> **Exercise objective**
Copy out exactly the lines spanning the line with "background: #bef264 ->" to the line with "left: 162px ->", inclusive, from the data underneath, with no pictures.

> **Record extracts**
== == ==
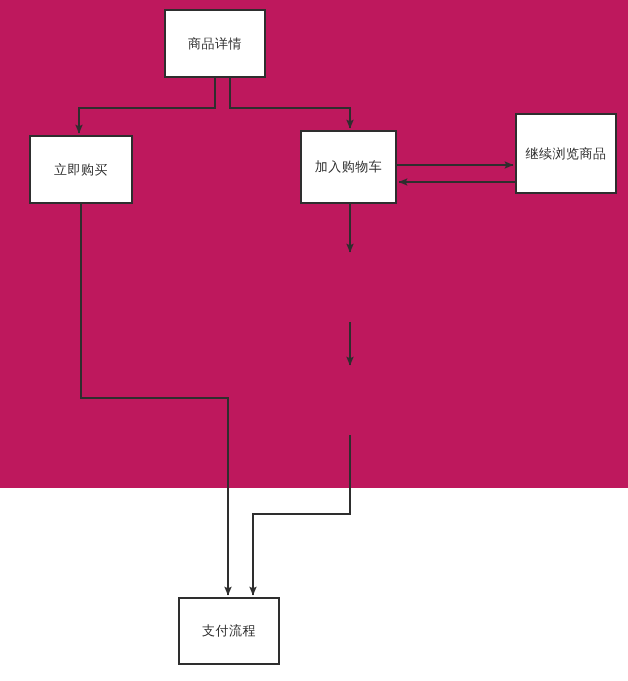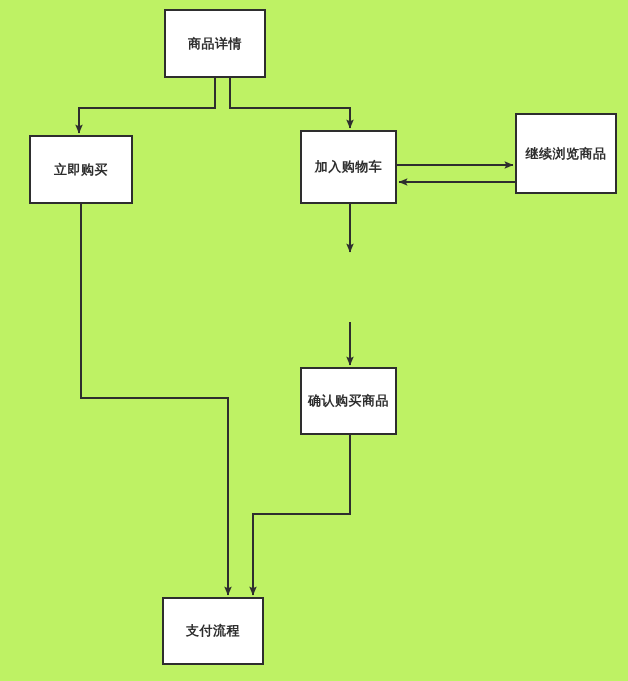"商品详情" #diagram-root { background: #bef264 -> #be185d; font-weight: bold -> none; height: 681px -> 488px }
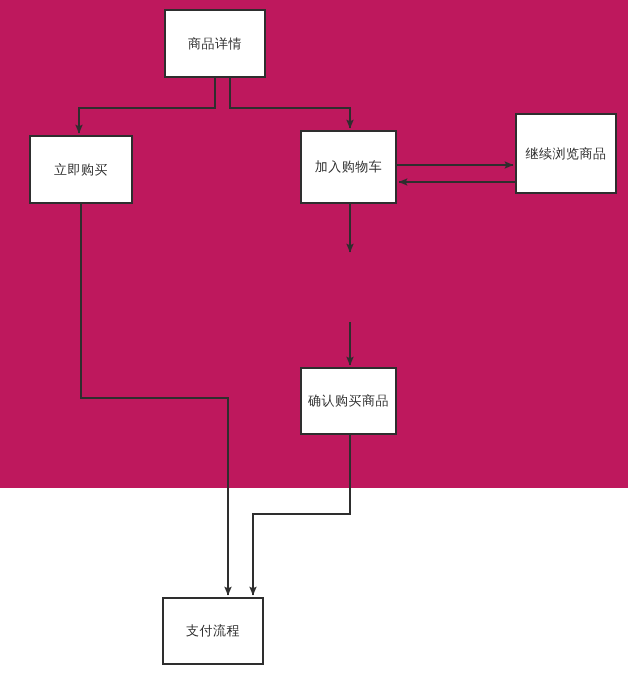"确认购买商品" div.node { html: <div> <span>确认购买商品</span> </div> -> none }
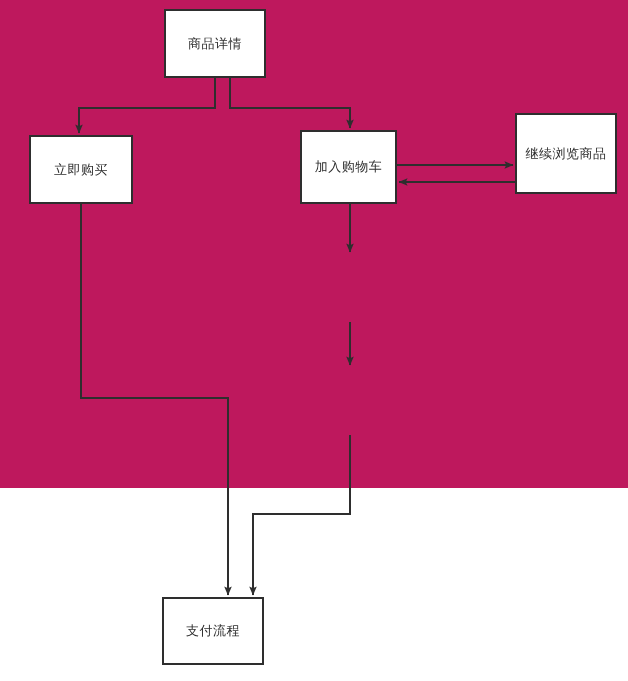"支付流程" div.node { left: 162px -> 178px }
== == ==
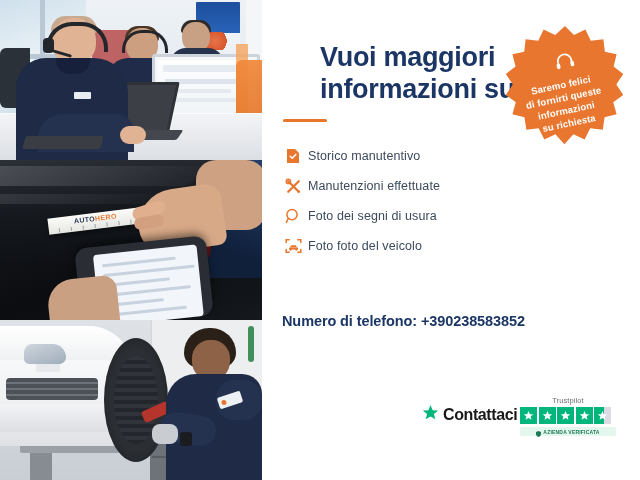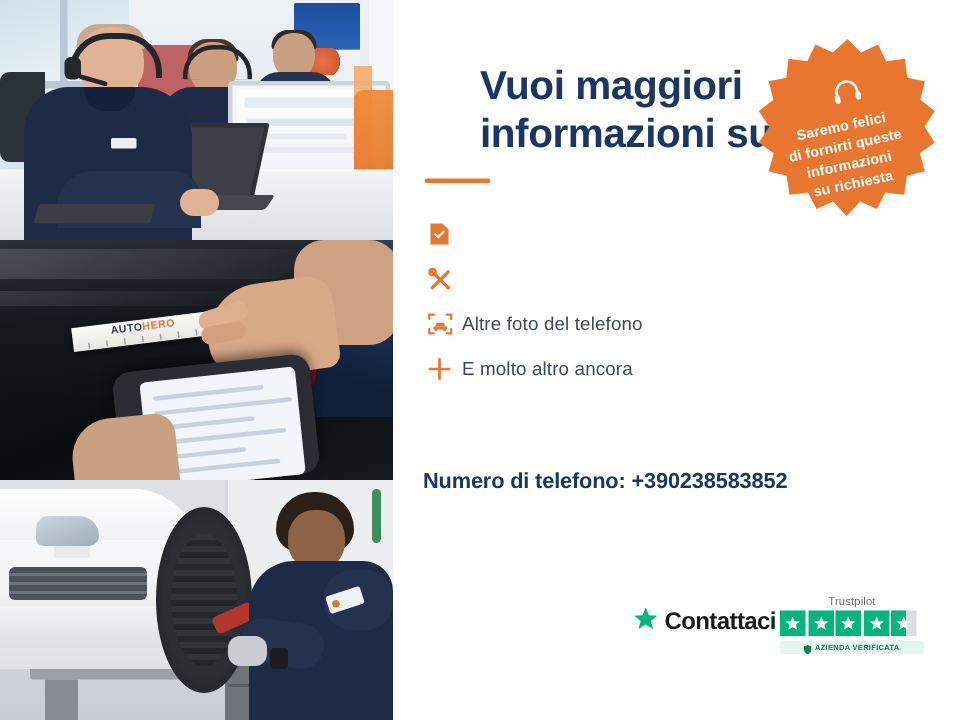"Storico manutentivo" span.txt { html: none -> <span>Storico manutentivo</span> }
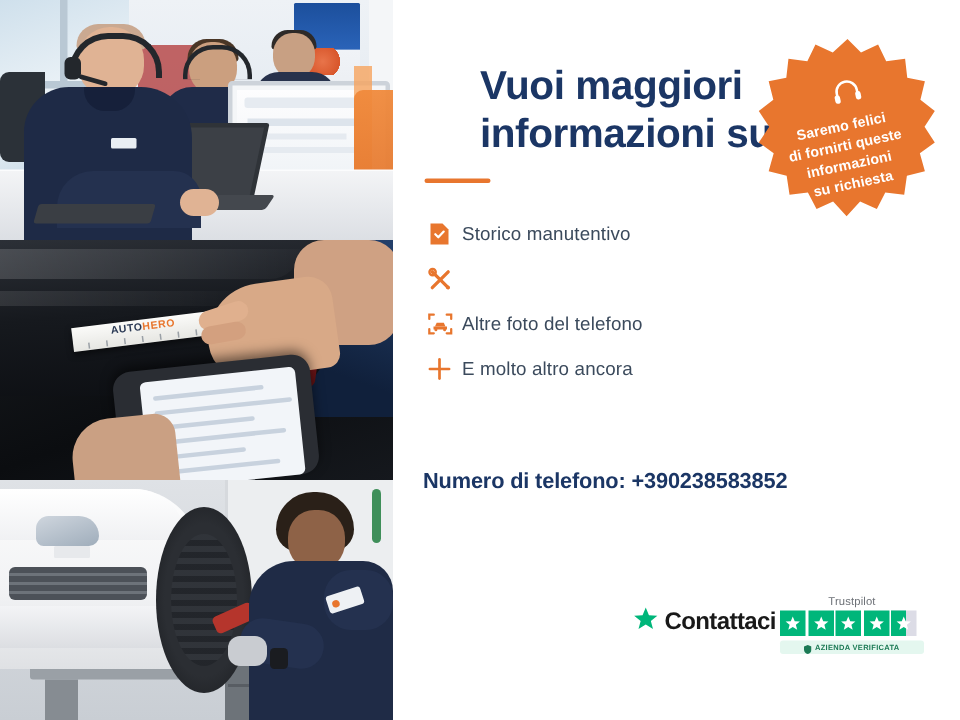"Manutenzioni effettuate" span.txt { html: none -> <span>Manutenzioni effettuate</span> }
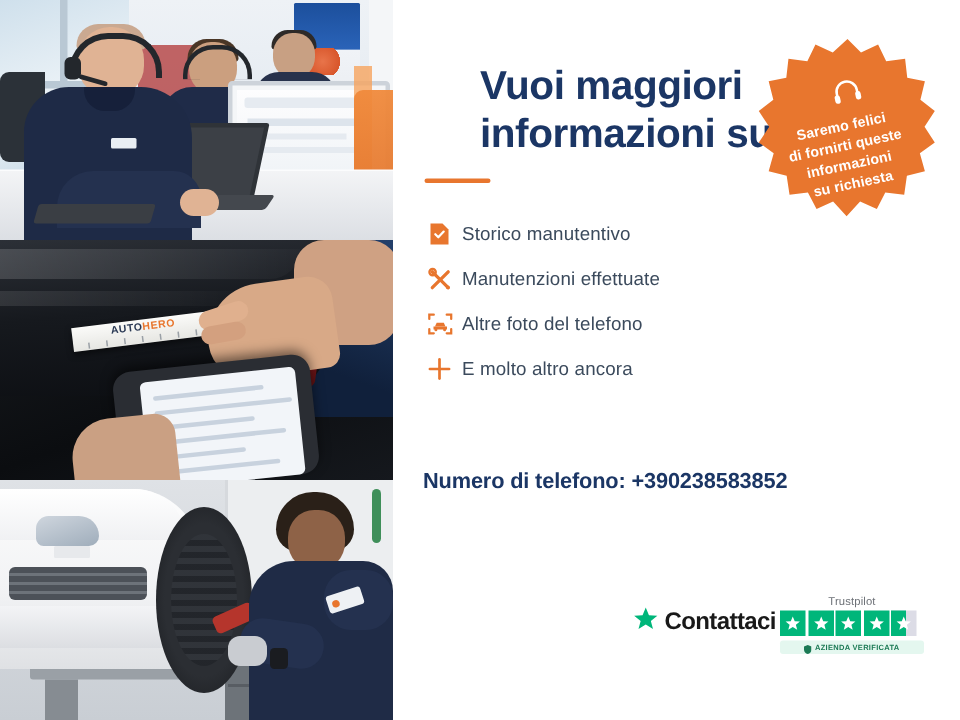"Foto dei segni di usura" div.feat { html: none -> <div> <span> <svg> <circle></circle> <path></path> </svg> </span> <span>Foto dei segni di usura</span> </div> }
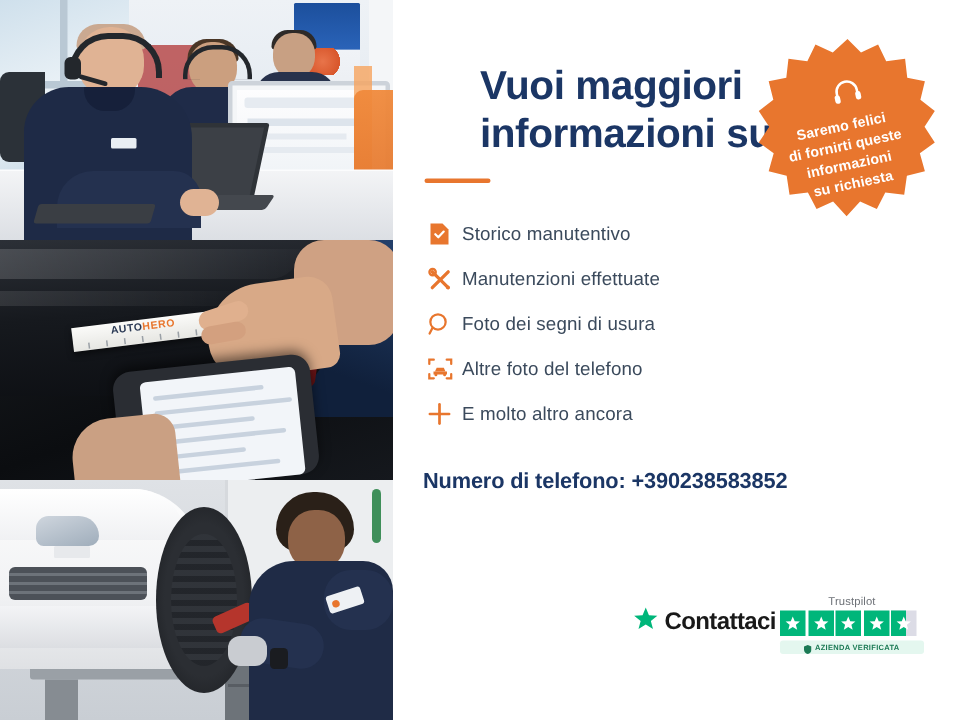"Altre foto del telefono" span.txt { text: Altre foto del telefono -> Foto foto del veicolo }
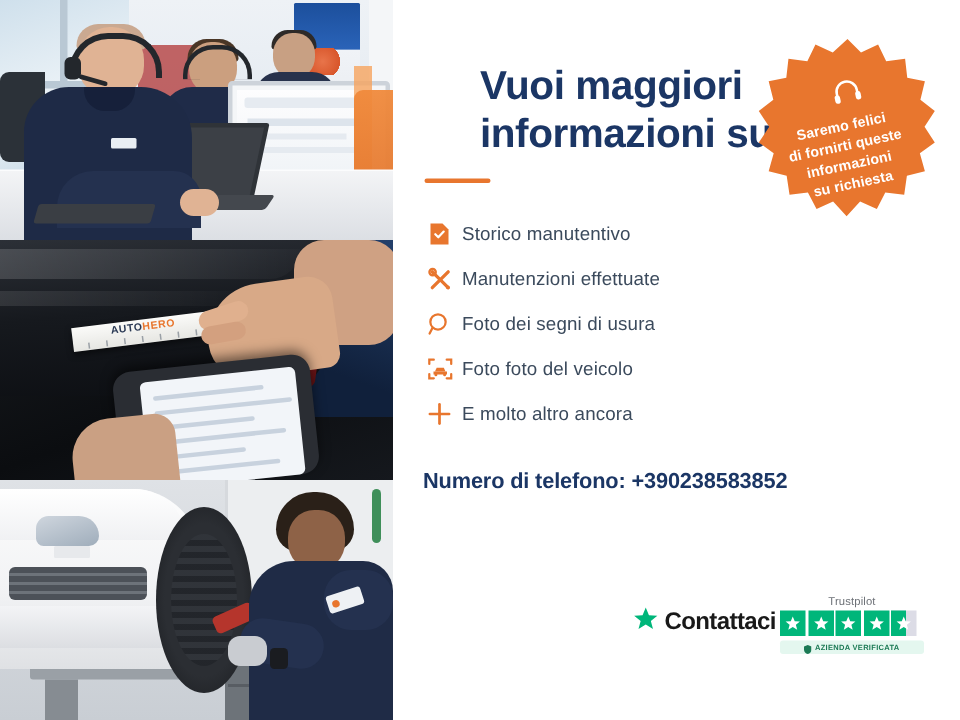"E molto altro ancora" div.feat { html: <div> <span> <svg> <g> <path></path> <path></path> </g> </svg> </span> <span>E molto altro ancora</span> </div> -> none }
== == ==
> **Response to the exercise**
"商品详情" #diagram-root { background: #bef264 -> #be185d; font-weight: bold -> none; height: 681px -> 488px }
"确认购买商品" div.node { html: <div> <span>确认购买商品</span> </div> -> none }
"支付流程" div.node { left: 162px -> 178px }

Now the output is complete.